Capital Expenditures

     Capital expenditures totaled $92.1 million in 2002, $106.1 million in 2001, and $75.7 million in 2000. Our exploration and production segment expenditures included acquisitions of interests in natural gas and oil producing properties totaling $3.5 million in 2002, $7.3 million in 2001 and $7.4 million in 2000. Our reported capital investments in 2002 and 2001 include the gross expenditures in the Overton Field partnership discussed previously. The owner of the minority interest in the Overton partnership funded $0.5 million and $13.5 million of our exploration and development expenditures during 2002 and 2001, respectively.

                         
    2002   2001   2000
   
 
 
    (in thousands)
Exploration and production
  $ 85,201     $ 98,964     $ 69,211  
Gas distribution
    6,115       5,347       5,994  
Other
    746       1,749       512  
 
   
     
     
 
 
  $ 92,062     $ 106,060     $ 75,717  

     Capital investments planned for 2003 total approximately $145.6 million, consisting of $137.1 million for exploration and production, $7.7 million for gas distribution system improvements and $0.8 million for general purposes.
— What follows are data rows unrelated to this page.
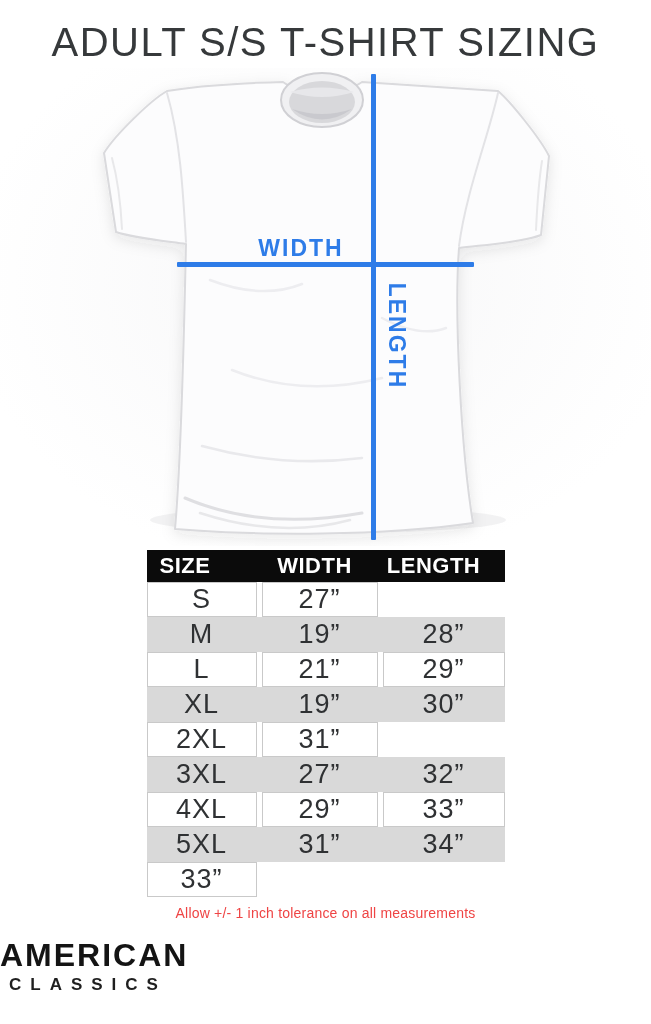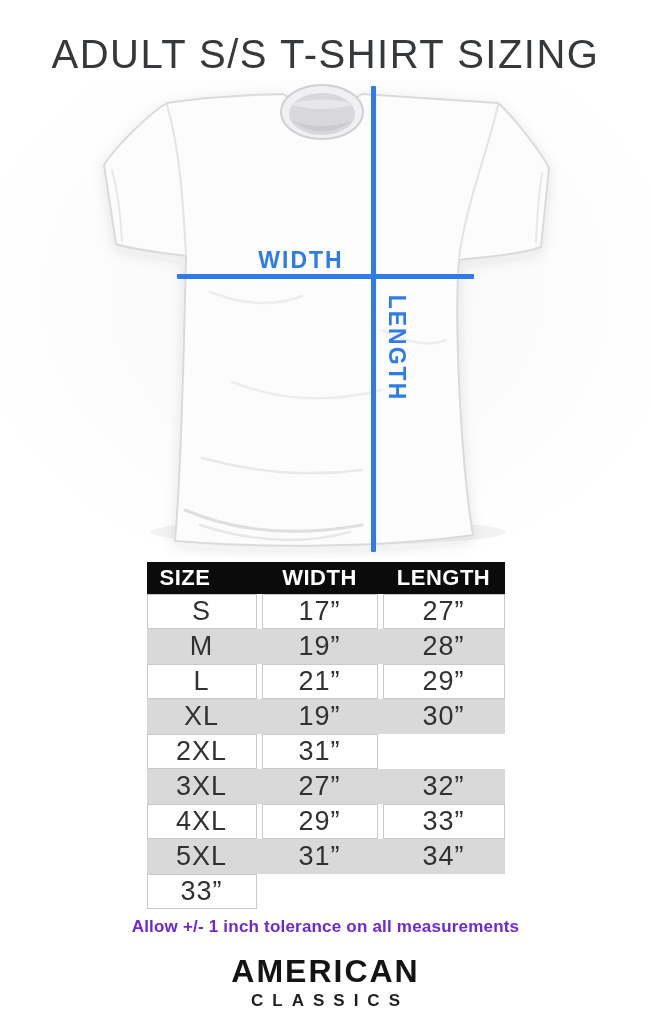--- a/index.html
+++ b/index.html
@@ -6,21 +6,21 @@
   html,body { background:#ffffff; }
   body {
     width:651px; height:1024px; overflow:hidden;
     font-family:"Liberation Sans", sans-serif;
     -webkit-font-smoothing:antialiased;
   }
   .page { width:651px; height:1024px; background:#ffffff; }
 
   
   .page-title {
-    padding-top:32px;
+    padding-top:20px;
     text-align:center;
     font-size:40px;
     font-weight:300;
     letter-spacing:1.5px;
     color:#36393b;
     line-height:1.1;
   }
 
   
   .diagram {
@@ -35,21 +35,20 @@
     font-weight:bold;
     font-size:23px;
     letter-spacing:2px;
   }
 
   
   .size-table { width:358px; margin:4px auto 0; }
   .thead {
     display:grid;
     grid-template-columns:110px 116px 122px;
-    column-gap:5px;
     align-items:center;
     height:32px;
     background:#0b0b0b;
     color:#ffffff;
     font-weight:bold;
     font-size:22px;
     letter-spacing:0.5px;
   }
   .thead .hcell { text-align:center; }
   .thead .hcell.first { text-align:left; padding-left:13px; }
@@ -70,28 +69,28 @@
   .tbody .trow:nth-child(odd) .cell {
     background:#ffffff;
     border:1px solid #c9c9c9;
   }
   .tbody .trow:nth-child(even) { background:#d9d9d9; }
 
   
   .footnote {
     margin-top:8px;
     text-align:center;
-    font-size:17px;
-    font-weight:bold;
-    color:#6d28d9;
+    font-size:14px;
+    font-weight:normal;
+    color:#ef4444;
     letter-spacing:0.2px;
   }
 
   
-  .brand { margin-top:16px; text-align:center; color:#141414; }
+  .brand { margin-top:16px; color:#141414; }
   .brand-line1 {
     font-size:32px;
     font-weight:800;
     letter-spacing:2px;
   }
   .brand-line2 {
     margin-top:1px;
     font-size:17px;
     font-weight:700;
     letter-spacing:9px;
@@ -160,21 +159,20 @@
 
   <div class="size-table">
     <div class="thead">
       <div class="hcell first">SIZE</div>
       <div class="hcell">WIDTH</div>
       <div class="hcell">LENGTH</div>
     </div>
     <div class="tbody">
       <div class="trow">
         <div class="cell">S</div>
-        <div class="cell">17”</div>
         <div class="cell">27”</div>
       </div>
       <div class="trow">
         <div class="cell">M</div>
         <div class="cell">19”</div>
         <div class="cell">28”</div>
       </div>
       <div class="trow">
         <div class="cell">L</div>
         <div class="cell">21”</div>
We expect that this level of capital investments in 2003 will allow us to accelerate the development of our Overton Field properties in East Texas, maintain our present markets, explore and develop other existing gas and oil properties, generate new drilling prospects, and finance improvements necessary due to normal customer growth in our gas distribution segment. As discussed above, our 2003 capital investment program is expected to be funded through cash flow from operations, our revolving credit facility, and, subject to market conditions, one or more possible public offerings of equity, debt or other securities. We may adjust our level of future capital investments dependent upon our ability to consummate such offerings and our level of cash flow generated from operations.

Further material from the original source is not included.